▸ **Work to complete**
Exact transcription begins at the first line of the material below and ends with the line holding "order number: PO-43490 -> PO-44390"; pictures are skipped.
----
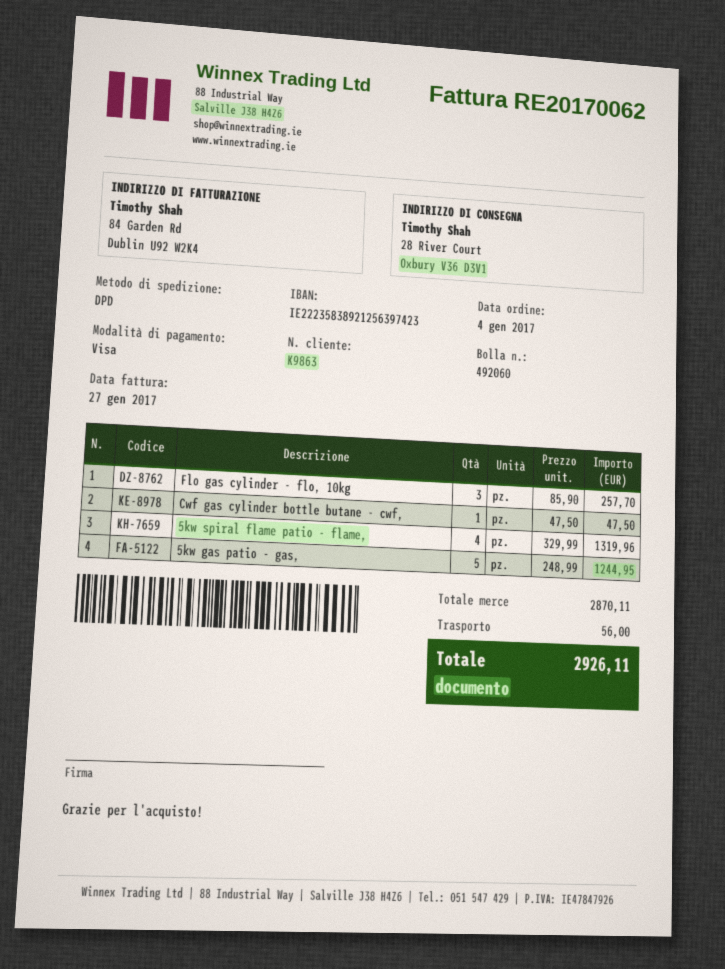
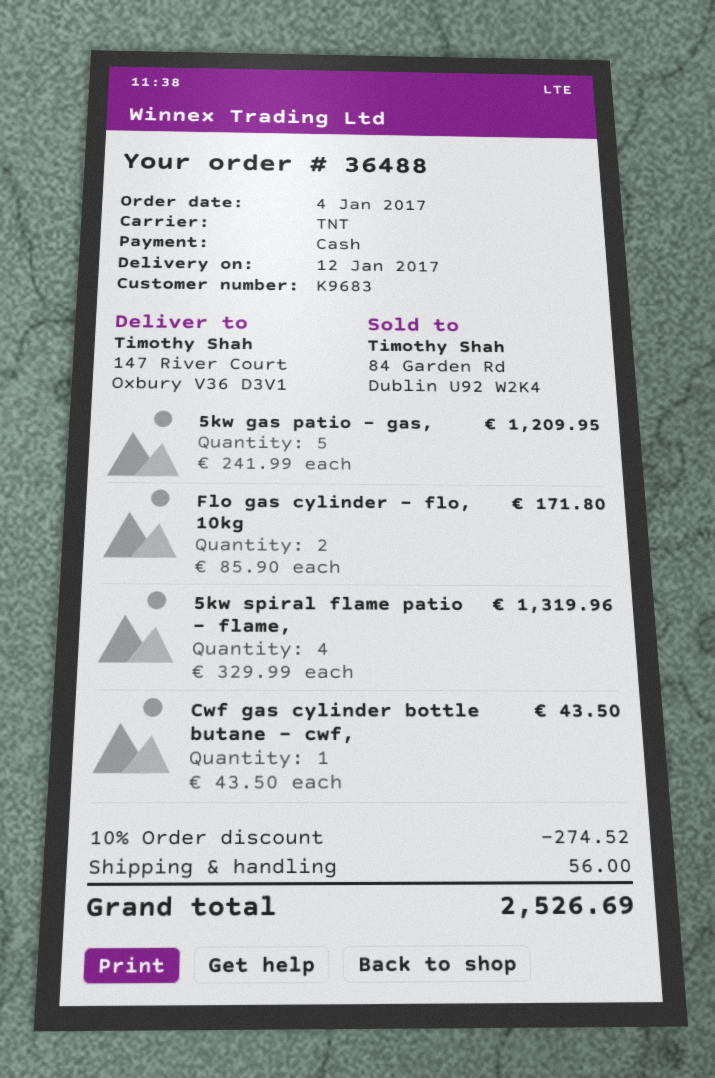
customer number: K9863 -> K9683
payment method: Visa -> cash
shipping method: DPD -> TNT
ship to: 28 River Court, Oxbury V36 D3V1 -> 147 River Court, Oxbury V36 D3V1
Flo gas cylinder - flo, 10kg: 3 x 85.90 = 257.70 -> 2 x 85.90 = 171.80
Cwf gas cylinder bottle butane - cwf,: 1 x 47.50 = 47.50 -> 1 x 43.50 = 43.50
5kw gas patio - gas,: 5 x 248.99 = 1244.95 -> 5 x 241.99 = 1209.95
discount: none -> 10% = 274.52
total: 2926.11 -> 2526.69

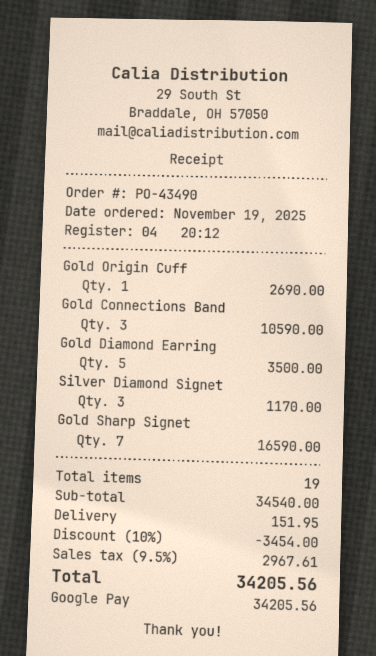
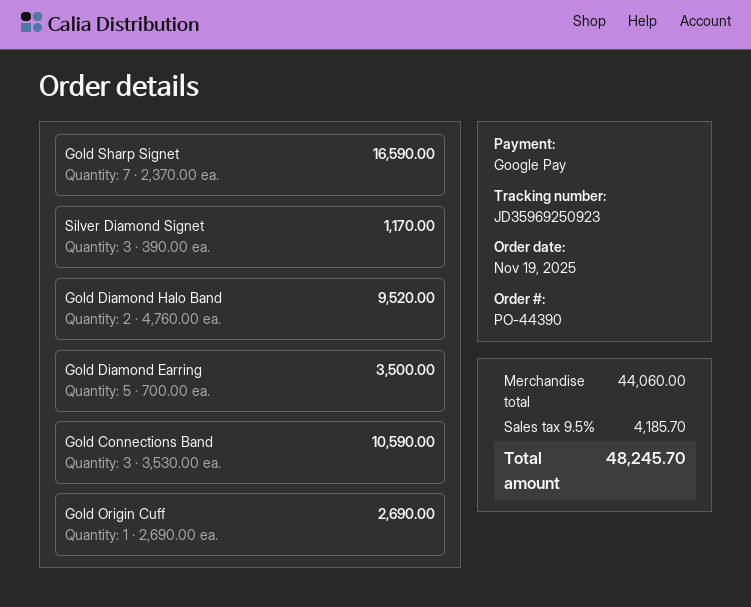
order number: PO-43490 -> PO-44390
Gold Diamond Halo Band: none -> 2 for 9520.00
subtotal: 34540.00 -> 44060.00
discount: 10% = 3454.00 -> none
shipping: 151.95 -> none
tax: 9.5% = 2967.61 -> 9.5% = 4185.70
total: 34205.56 -> 48245.70

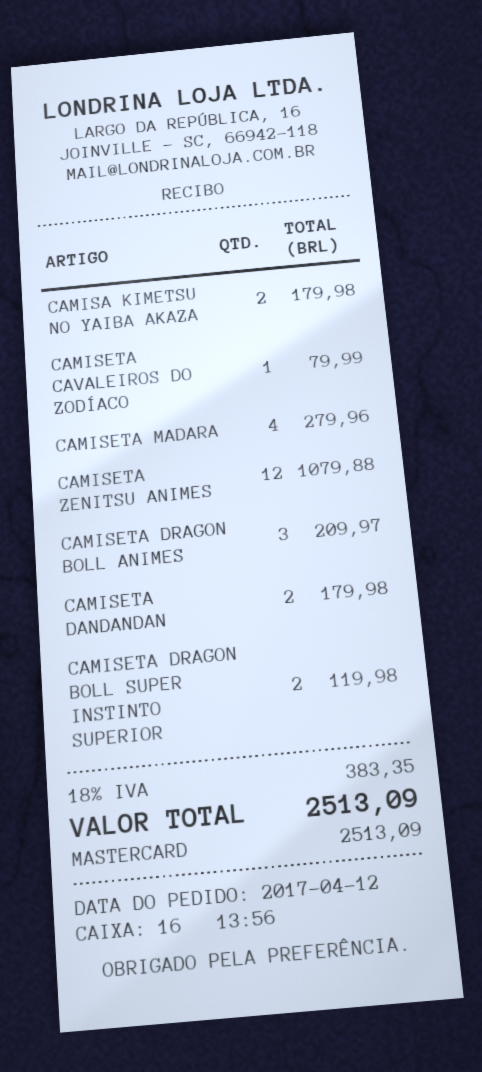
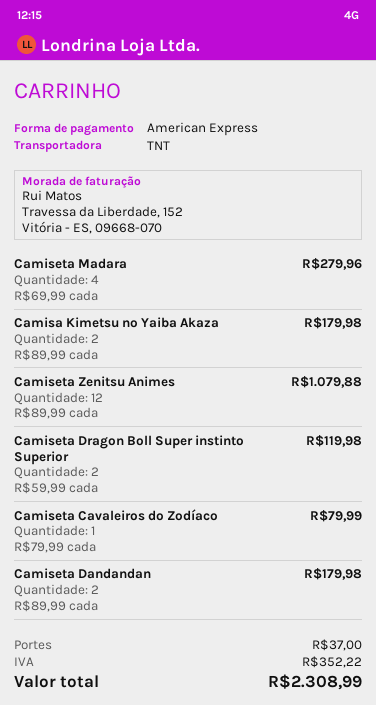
payment method: Mastercard -> American Express
CAMISETA DRAGON BOLL ANIMES: 3 for 209.97 -> none
shipping: none -> 37.00
tax: 383.35 -> 352.22
total: 2513.09 -> 2308.99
----
▸ **Answer section**
customer number: K9863 -> K9683
payment method: Visa -> cash
shipping method: DPD -> TNT
ship to: 28 River Court, Oxbury V36 D3V1 -> 147 River Court, Oxbury V36 D3V1
Flo gas cylinder - flo, 10kg: 3 x 85.90 = 257.70 -> 2 x 85.90 = 171.80
Cwf gas cylinder bottle butane - cwf,: 1 x 47.50 = 47.50 -> 1 x 43.50 = 43.50
5kw gas patio - gas,: 5 x 248.99 = 1244.95 -> 5 x 241.99 = 1209.95
discount: none -> 10% = 274.52
total: 2926.11 -> 2526.69

order number: PO-43490 -> PO-44390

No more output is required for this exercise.